被災3県が発信する「声」は日本の教育になにを提起しているかを考えるもの。宮城県を上田孝俊・武庫川女子大学准教授、岩手県を清水睦美・東京理科大学准教授、福島県を境野健兒・福島大学教授が報告しました。
上田氏は、施策的状況である「安全」と、関係性のなかで育まれる感情の「安心」は違うものだが、両方とも必要だと提起。子どもたちが惨事のなかを生き抜くために「共に歩む」援助者としての教師が求められるとのべました。
清水氏は、被災地では、学校再開時期の決定にさいして、被災した学校が、被災していない学校をおもんばかる構図があったと指摘。被災地以外でも、「『ふつうの生活』が被災地を救う」という言説が広がるなど、被災していない者の日常を基準とした復旧・復興・支援の構図があったのではないかと問題提起しました。

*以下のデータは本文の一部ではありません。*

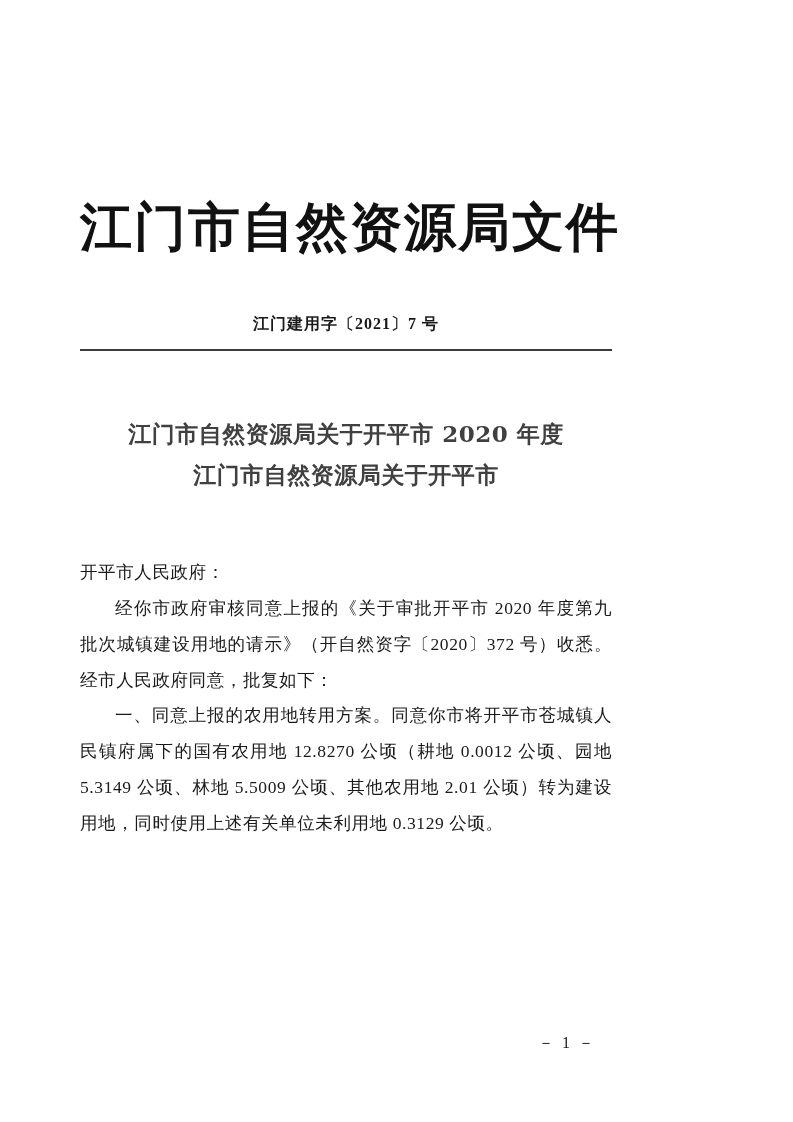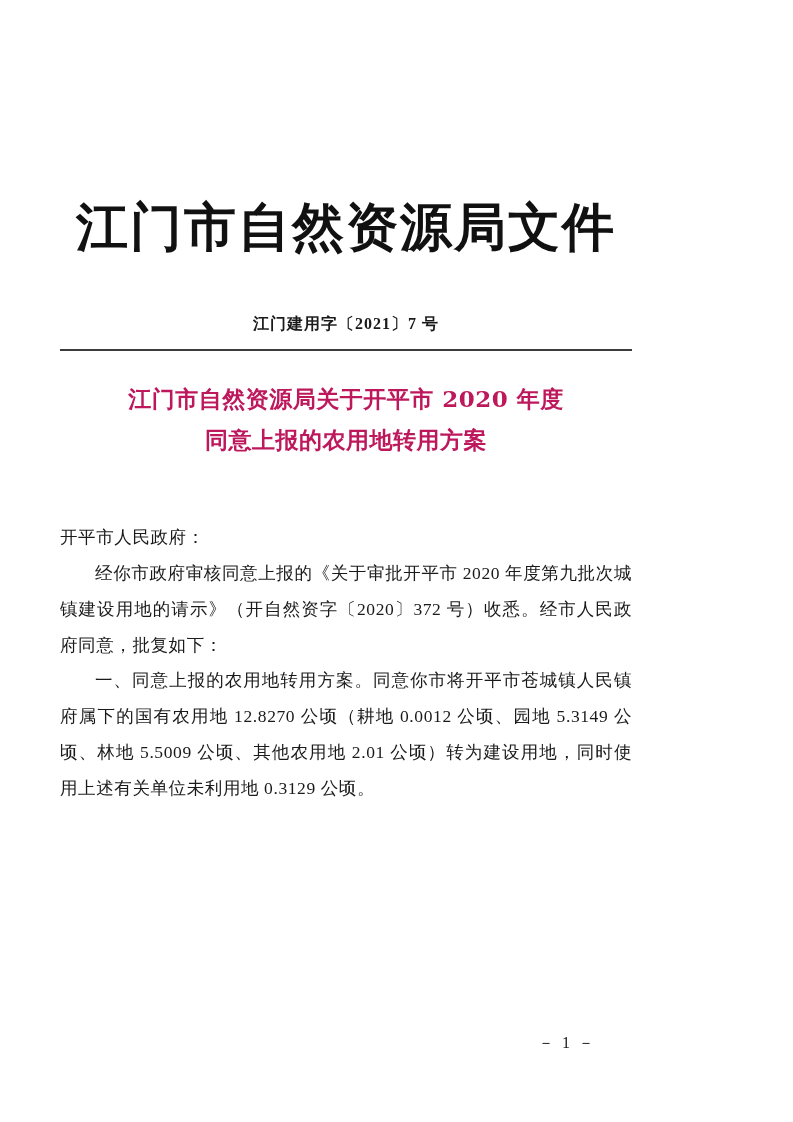"江门市自然资源局文件" .page { padding: 0 60px -> 0 80px }
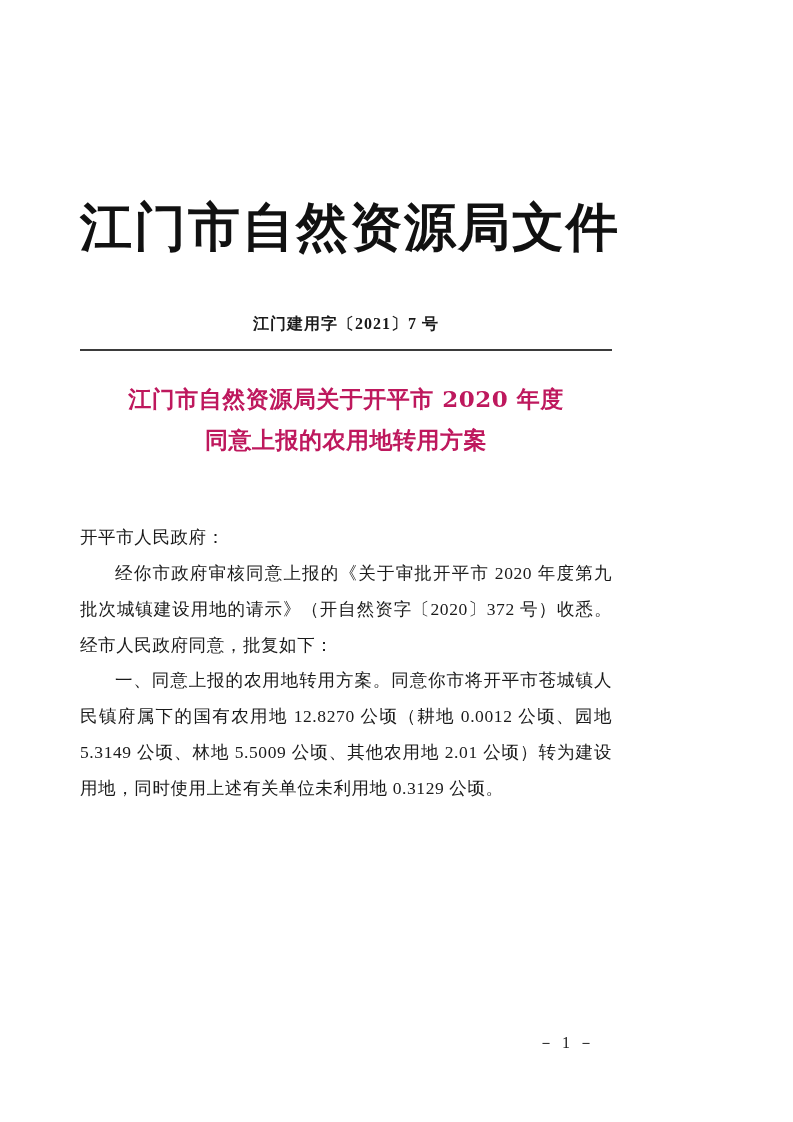"江门市自然资源局关于开平市 2020 年度" .doc-title { color: #be185d -> #404040; margin-top: 28px -> 63px }
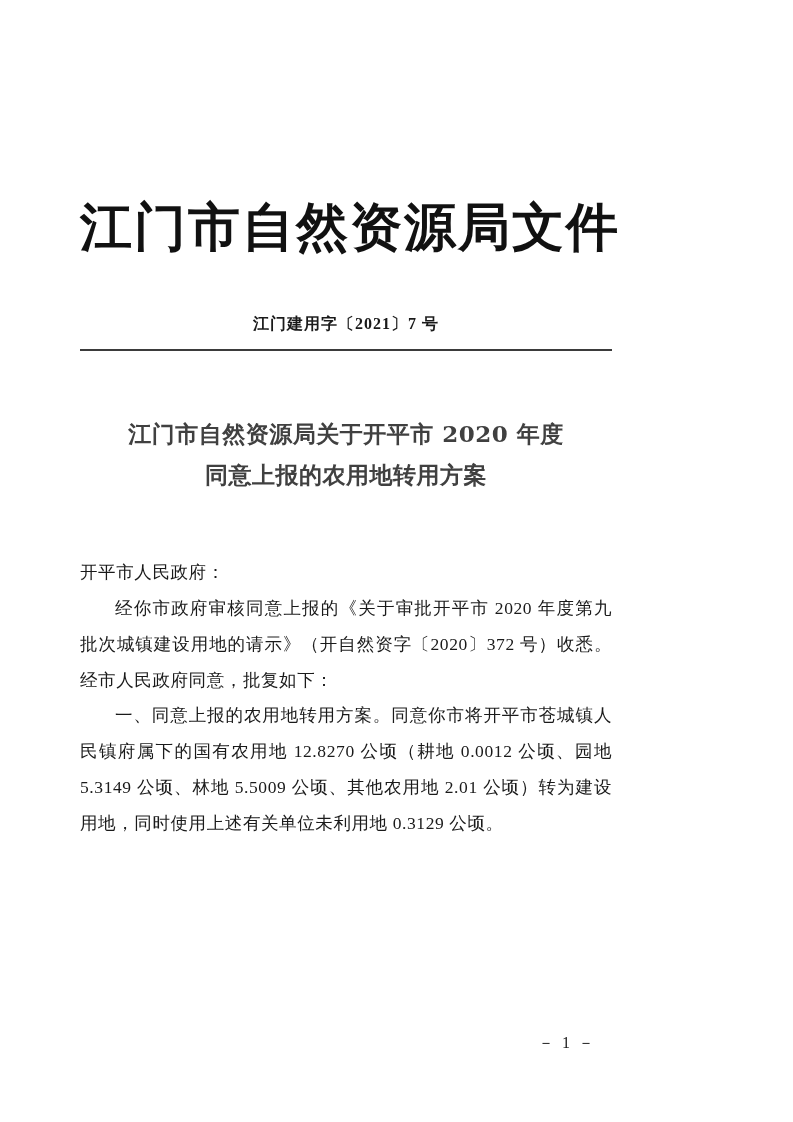"同意上报的农用地转用方案" span.line { text: 同意上报的农用地转用方案 -> 江门市自然资源局关于开平市 }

境野氏は、子どもたちの走力など体力が低下している、仮設校舎で特別教室や教材が不足し、長時間通学が常態化しているなどの現実や、友だち関係の切断、コミュニティーの喪失などを指摘し、課題をのべました。
同学会は昨年8月、特別課題研究に「大震災と教育」を設定し、11研究グループの43人が現地訪問などを続けています。